Review: ‘Warning: Do Not Play’ twists genres and expectations
New to Shudder, the South Korean film emerges as an unsettling and captivating piece of horror.
Found footage draws ire among some ⏤ but there’s something bewitching about witnessing a murderous rampage directly through the eyes of the victims. A sub-genre made famous with 1999’s The Blair Witch Project emerges as the underpinning of Kim Jin-won’s WARNING: DO NOT PLAY, a stylish and enthralling tale about one young filmmaker’s hunt for her next breakout screenplay. Even in borrowing particular genre tropes (don’t worry, only the film-within-a-film is found footage by definition), Jin-won relies on his own story’s strengths to unseat your expectations and crawl under your skin.
Creatively tortured, putting herself through various nightmarish hypotheticals, Mi-Jung (Seo Ye-ji) struggles to find inspiration, so she turns to a close friend and colleague to pick his brain for ideas. He recounts a spooky urban legend of a student film so terrifying the moviegoers fled the film’s premiere, and even one person had a heart attack ⏤ perhaps referencing such real-life terrors as The Exorcist, known to evoke such extreme responses in its audience. Mi-Jung scavenges various online sources, combing her way from one rumor to the next, until she tracks down the university at which the film was made.
Anyone she encounters are struck with blood-curdling fear and urge her to stop while she’s ahead. Of course, her curiosity gets the better of her, and she continues on her downward spiral to uncover the truth about this unspoken film. She then cobbles together several more puzzle pieces and posts online inquiring if anyone has any leads or other information. The now psychologically-ravaged filmmaker himself, Jae-Hyun (Jin Sun-kyu), reaches out via anonymous call, and he’s willing to meet, if only to deter her once and for all from her naive and misguided pursuits. In his desperate pleas to warn her of what’s to come, he only comes across as deranged, further spiking Mi-Jung’s determination to find the haunted footage.

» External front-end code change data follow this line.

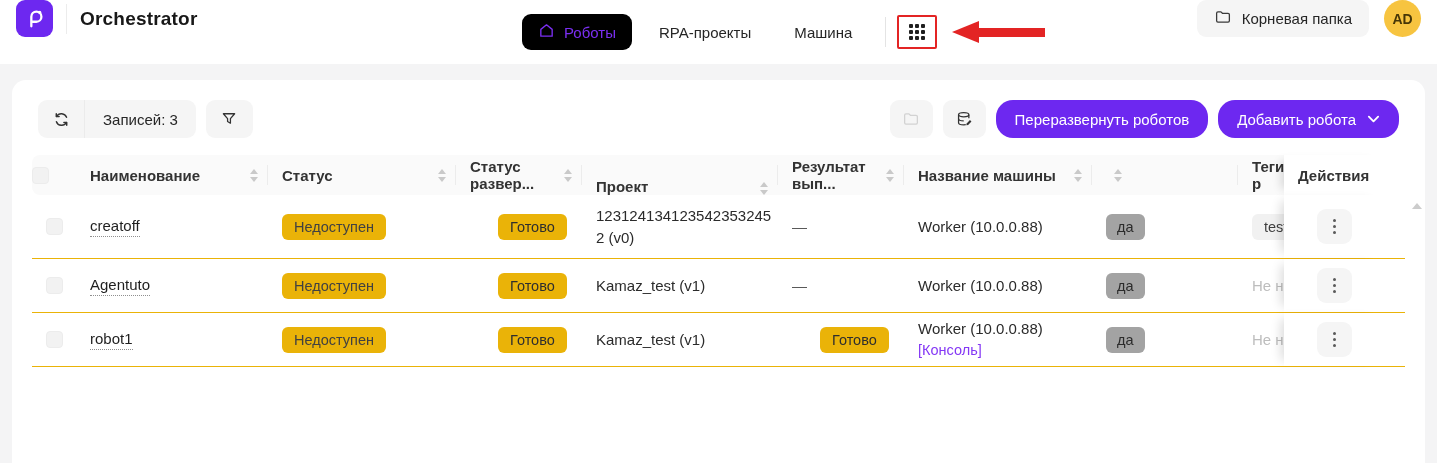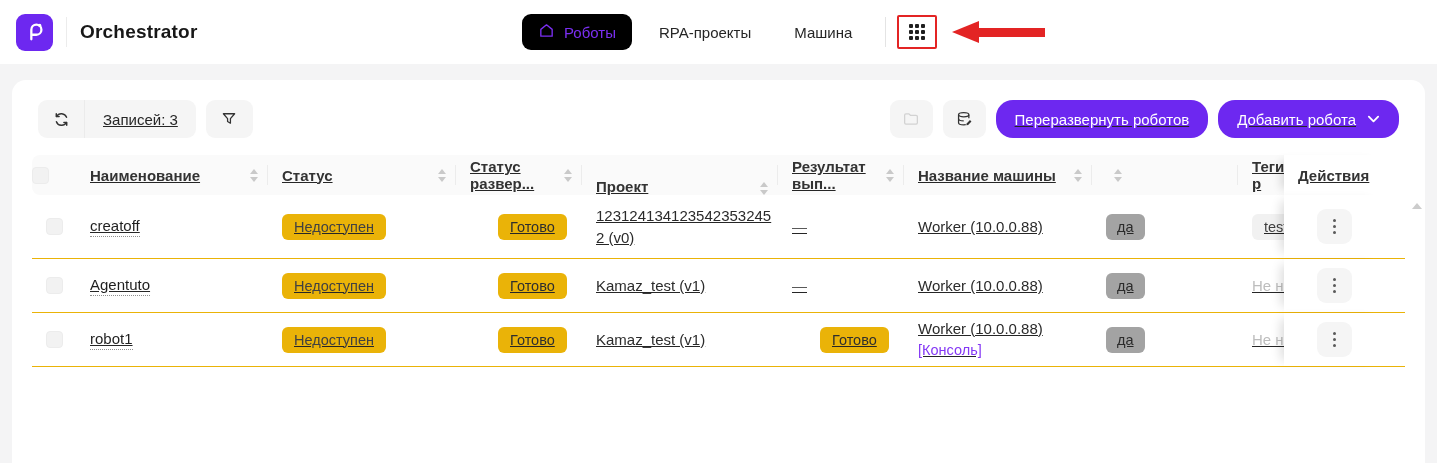"Orchestrator" .topbar { align-items: center -> flex-start }
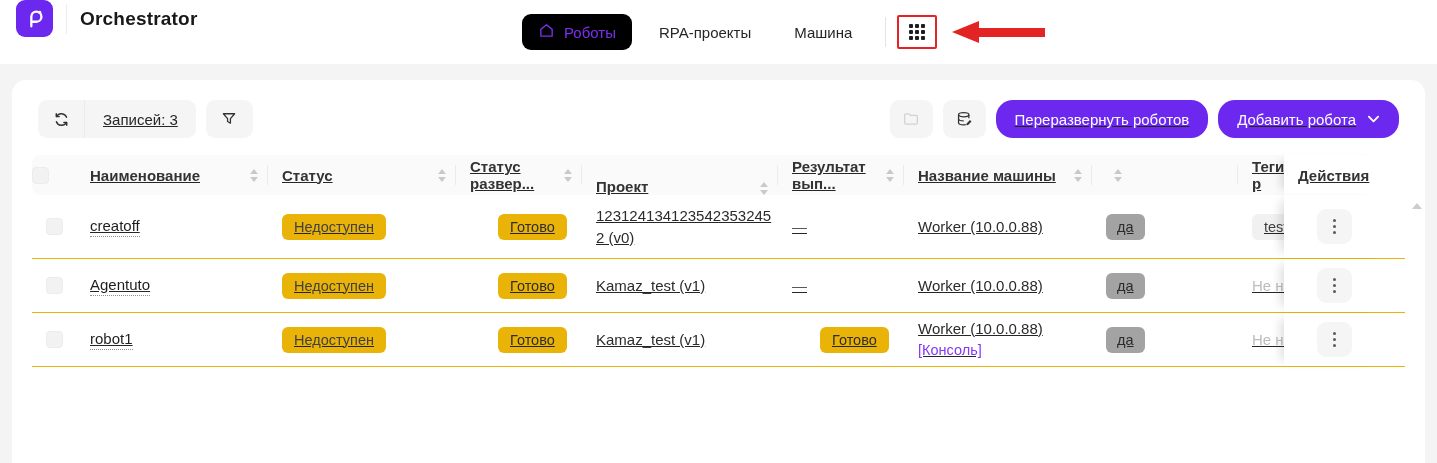"Корневая папка" div.top-right { html: none -> <div> <button> <span> <svg> <path></path> </svg> </span> <span>Корневая папка</span> </button> <div>AD</div> </div> }
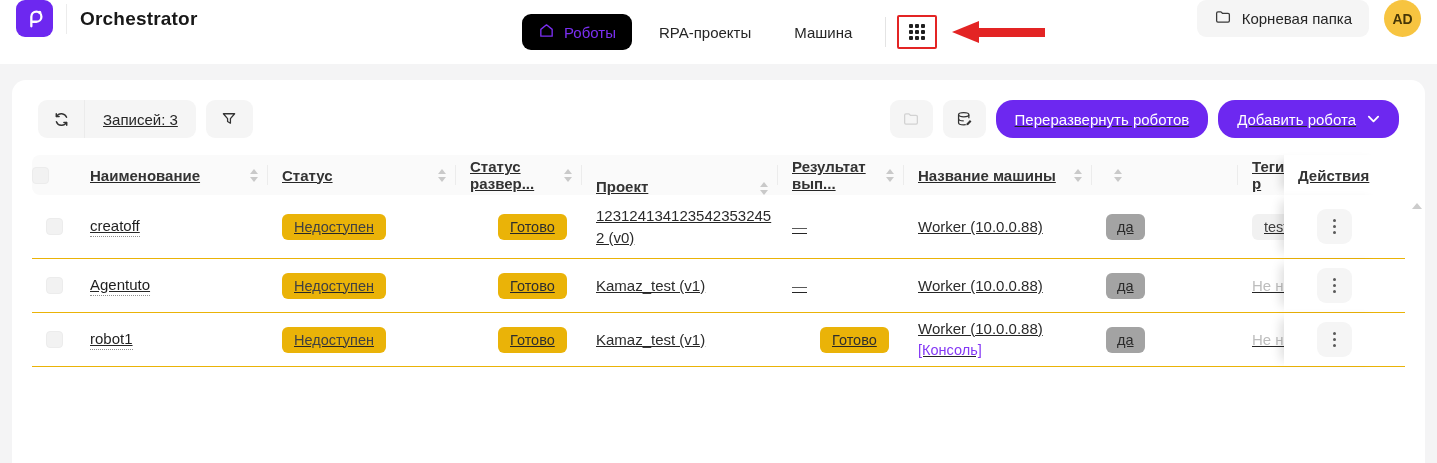"Записей: 3" .card { text-decoration: underline -> none }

Her search eventually takes her to the film’s location, a derelict theatre which possesses a horrific, bloody past. She is soon caught in the same ill-fated web those before her suffered, but her art longs for it, no, requires such laser-focus sacrifice. WARNING: DO NOT PLAY toys with perceptions, often flickering between erratic, grainy footage and the slicker compositions, courtesy of Jin-won and director of photography, Young-soo Yoon, who play with vibrant reds and cool, minty blues that seem to pierce right through the screen. Frame by frame, they lure you into Mi-Jung’s story, one that doesn’t exactly have such a happy ending.
WARNING: DO NOT PLAY ⏤ landing on Shudder this week ⏤ is an essential piece of South Korean horror.